I found the game as interesting and challenging since there are hundreds of thousands of words in English but it is not my native language. Luckily I know Python! I calculated the statistics of letters occurrence in English and make an informed initial guess


First thing first, I load all the words from a .txt file provided on GitHub. Since the quiz only considers a five letters word, we eliminate all the words with length other than that. Some words might not be in the quiz dictionary, but I just let it be.

Next, we calculate the occurrence of the alphabet. in the five letters words. This can be done easily by using dictionary in Python, iterate through all the words and letters, count it, and normalize the data. The code can be seen below.

import string
letter_count = dict.fromkeys(string.ascii_lowercase, 0)

for word in words_5_letters:
  for letter in word:
    letter_count[letter] = letter_count[letter] + 1

total_count = sum(letter_count.values())

letter_count_normalized = {key: value/total_count for key, value in letter_count.items()}

sorted_letter_prob = {k: v for k, v in sorted(letter_count_normalized.items(), key=lambda item: item[1], reverse=True)}
Statistics 1: English Letter Probability in 5 Letters Words

The result shows that more than 10% of the letters is ‘a’, with ‘e’ trails behind at almost 10% and ‘s’ at slightly higher than 8%. This is slightly different from the distribution for words with any length, shown in the image below. With this statistics, we are confident that we should include those letters in our initial guess.

Frequency Table
English Letter Frequency (source)

Another statistics, let’s count the occurrence probability of a word in a letter. With “’Pandas’ library, the code is shown below.

import pandas as pd

data = dict.fromkeys(string.ascii_lowercase, [0, 0, 0, 0, 0])
df = pd.DataFrame.from_dict(data, orient='index')
df.columns = [1, 2, 3, 4, 5]

for word in words_5_letters:
  for count,letter in enumerate(word):
    df.loc[letter][count+1] = df.loc[letter][count+1] + 1
df_transposed = df.transpose()
df_normalized = df_transposed.div(df_transposed.sum(axis=1), axis=0)

The result is shown in the figure below. One can see that the most common letter for first to fifth position in a word are ‘s’, ‘a’, ‘r’, ‘e’, and ‘s’. This can be a hint on what first word is good as a guess.

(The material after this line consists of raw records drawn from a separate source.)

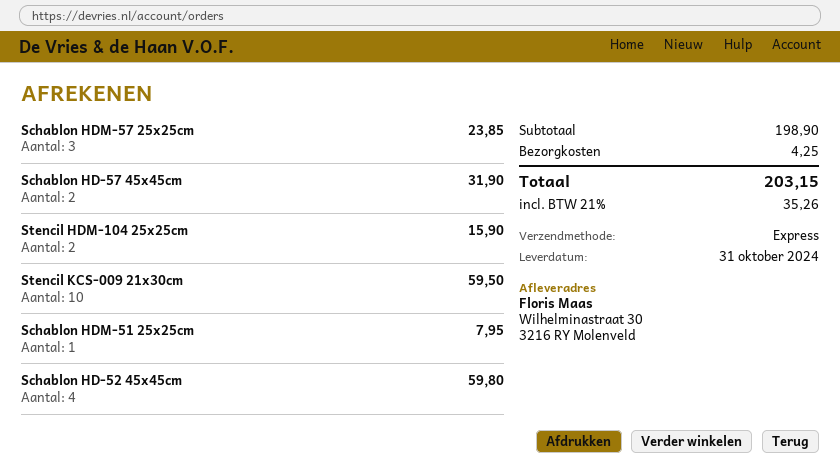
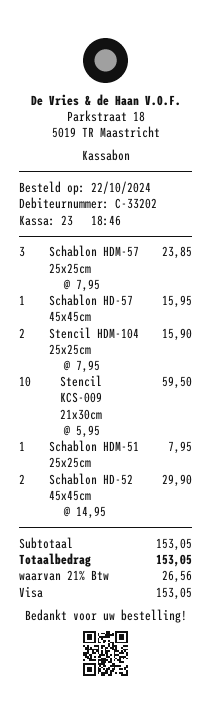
Schablon HD-57 45x45cm: 2 for 31.90 -> 1 for 15.95
Schablon HD-52 45x45cm: 4 for 59.80 -> 2 for 29.90
subtotal: 198.90 -> 153.05
shipping: 4.25 -> none
tax: 21% = 35.26 -> 21% = 26.56
total: 203.15 -> 153.05

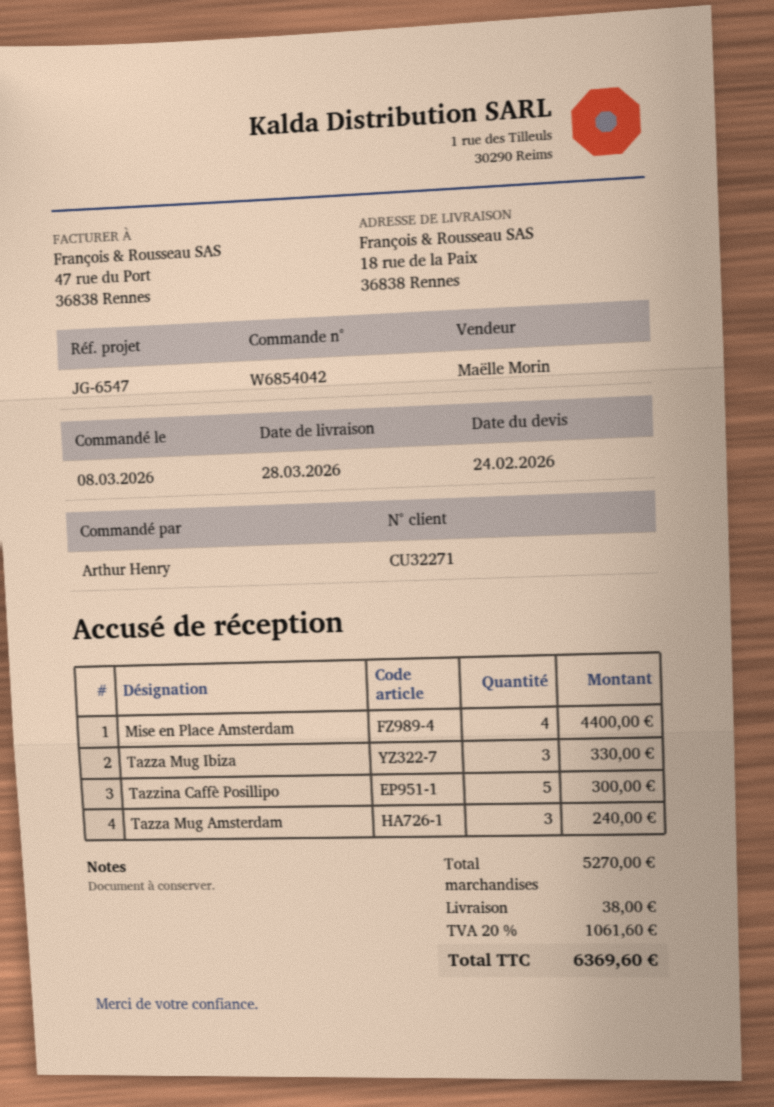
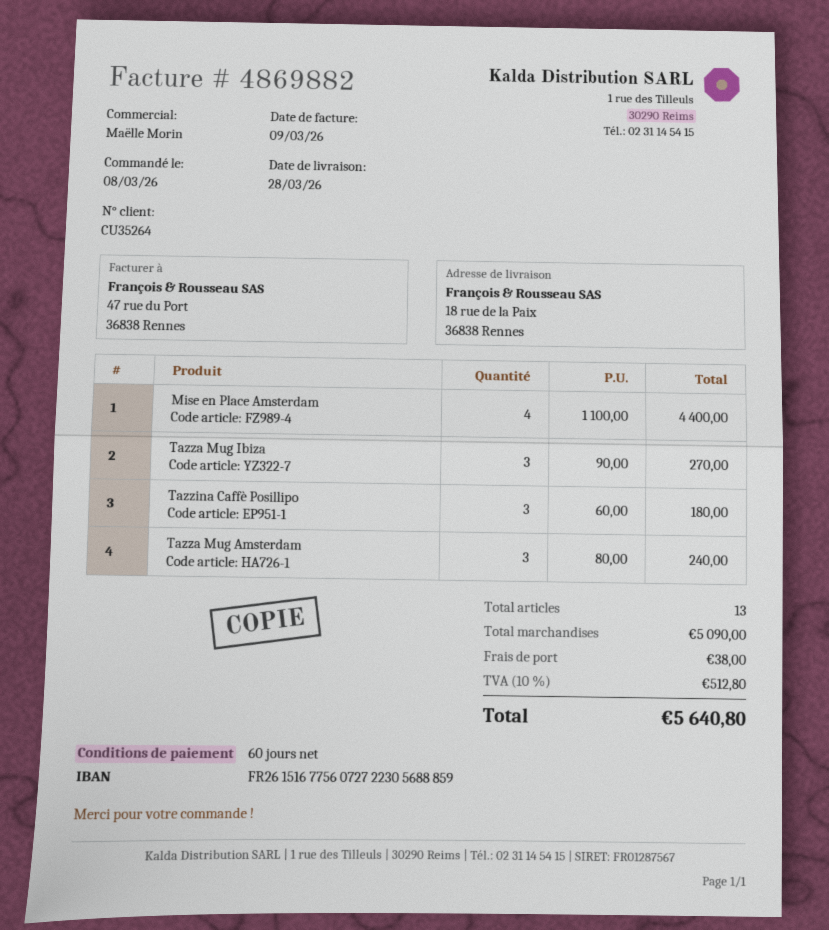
customer number: CU32271 -> CU35264
Tazza Mug Ibiza: 3 for 330.00 -> 3 for 270.00
Tazzina Caffè Posillipo: 5 for 300.00 -> 3 for 180.00
subtotal: 5270.00 -> 5090.00
tax: 20% = 1061.60 -> 10% = 512.80
total: 6369.60 -> 5640.80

However, since using ‘s’ double is not efficient, we can substitute the first letter with the next high occurring letter, ‘c’.

Statistics 2: Letter Occurrence Probability in the Words

Hold up! what about the Statistics 1? Yes! We should also consider it so let us do the calculation! Suppose that we consider both Statistics 1 and 2 is equally important so we can measure the most probable word by averaging those criteria. The function to calculate the score is written below

def count_score(word):
  count_crit_1 = 0
  count_crit_2 = 0

  for count,letter in enumerate(word):
    count_crit_1 = count_crit_1 + sorted_letter_prob[letter]/100
    count_crit_2 = count_crit_2 + df_normalized.iloc[count][letter]
  return (count_crit_1 + count_crit_2)/2*100

Making an Informed Guess

To make an initial guess, let us iterate through all the five letters words and see which one has the highest probability. Note that we should not include a word with doubled letter since it is not an efficient guess. The code is shown below.

def letter_is_not_doubled(check_string):
  count = {}
  condition = True
  for s in check_string:
    if s in count:
      count[s] += 1
      count[s] = 1
  for key in count.keys():
    condition = condition and (count[key] == 1)
  return condition
words_score = {}

for word in words_5_letters:
  if letter_is_not_doubled(word):
    words_score[word] = count_score(word)
sorted_words_score = {k: v for k, v in sorted(words_score.items(), key=lambda item: item[1], reverse=True)}

From this calculation, we found that the highest probability word is ‘tares’. Thus, we can use this word as our first guess, an informed guess!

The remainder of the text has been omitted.